The roots of dub trace back to Jamaica in the 1960’s, created by experimenting with the local sounds of reggae with a dark futuristic tone. The genre of drum and bass was birthed from the same ideals. Dubbing refers to recreating an audio track on a different medium - manipulating the original record with an emphasis on the drum and bass known as riddim. Toasting is another term that’s complimentary to dub, it refers to the smooth sometimes chanting vocals that accompany the riddim. Different groups from Jamaica would release their dubplates on customized sound systems to see how the crowd reacted before printing more copies.
In 2021, Watson debuted her first EP on Deadbeats titled Enough Is Enough, a powerful project which vocalized the hardships of being Black in America paired with deep bass. The EP coincides with a documentary discussing the injustices she has witnessed first hand. With the pandemic exposing the inequalities against Black Americans such as police brutality, Watson was compelled to use her music to discuss this hate. Overcoming racial adversity and assault in this imperfect world, Watson is an inspiration to the thousands of newcomers to the scene. Her own wrongful incarceration after a racially based attack was the basis for the EP.
“I wrote that EP, strictly to keep awareness alive. Let’s not forget, this is still happening in the world. As a Black female bass music producer, I have struggled. People didn’t take me seriously. A lot of people treated me like shit at events.”
She explains how security often didn’t believe she was an artist. And how sound technicians assumed she didn’t know her own equipment or believe her when she would diagnose the issue declaring it wasn’t an issue on her end.

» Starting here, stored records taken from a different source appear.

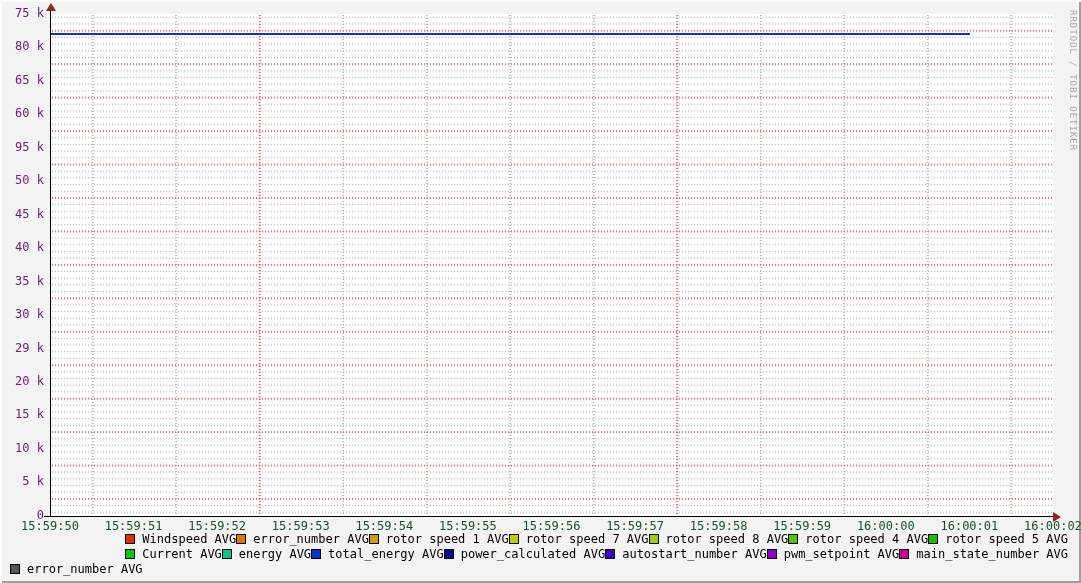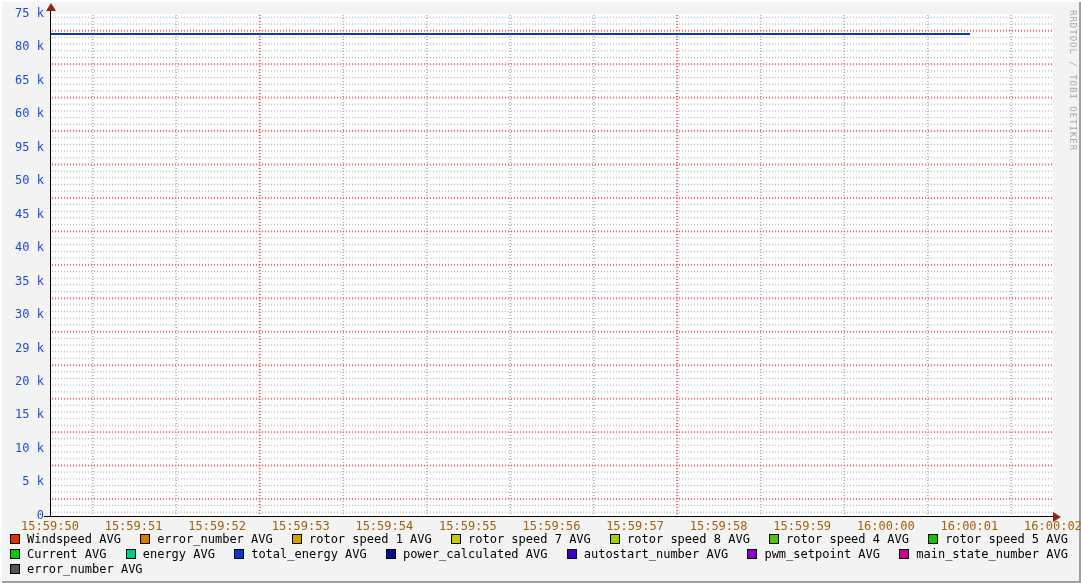"75 k" .ylab { color: #1d4ed8 -> #701a75 }
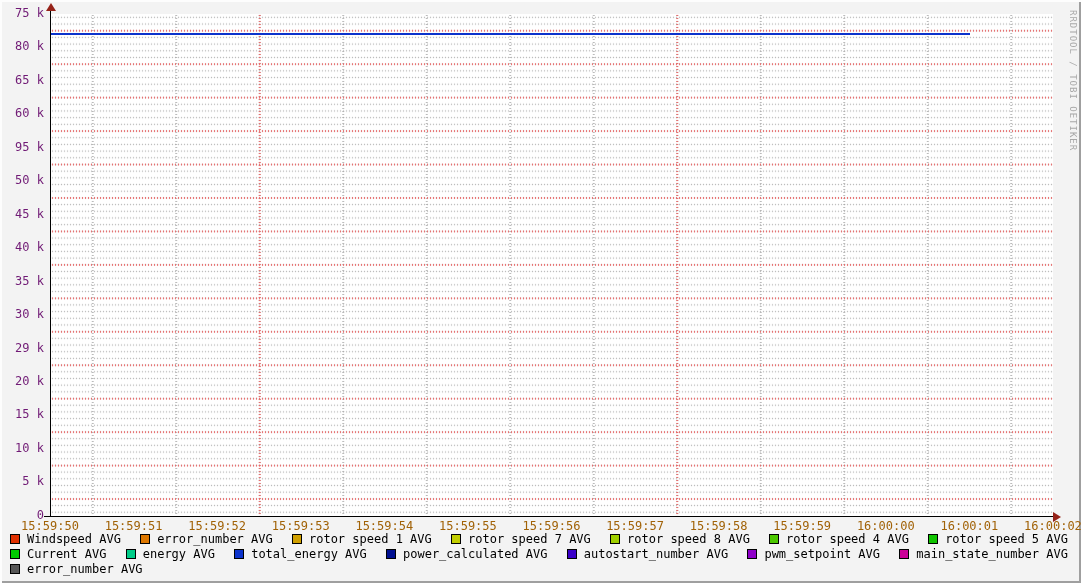"15:59:50" .xlab { color: #a16207 -> #14532d }
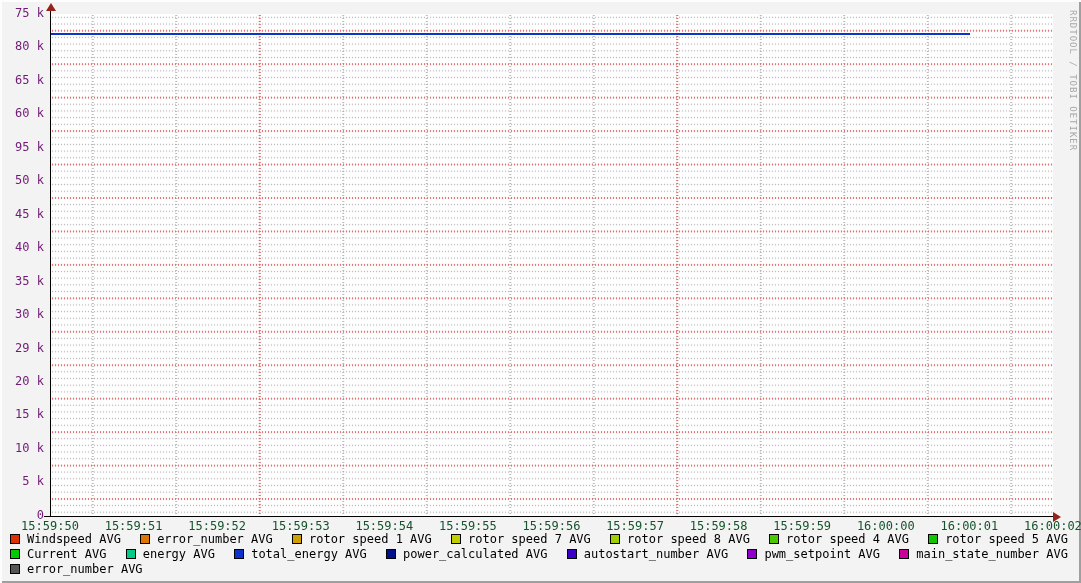"Windspeed AVG" .lrow.spread { justify-content: space-between -> flex-end }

“Sound guys talking to me like I’m a complete idiot, like I don’t know what I’m talking about. When in truth 90% of sound guys I’ve ever dealt with have no idea about my setup. So when I say I know what the issue is, and it’s not on my end. They don’t want to listen to that, you know, they don’t want a female to tell them they’re wrong.”
A Hundred Drums will support Rezz on her Spiral tour this season. The two females have garnished notoriety in a predominantly male led industry. They provide a satiating eclectic touch to the wide expansion of bass music.
“I think it’s important for all of us to support each other. I am definitely looking forward to the tour with Rezz, EPROM, and Of The Trees right now. Myself and Canabliss think it’s going to be a lot of fun. It’s also my first tour. And it is also getting me excited for festival season. This is the biggest festival year in my career.”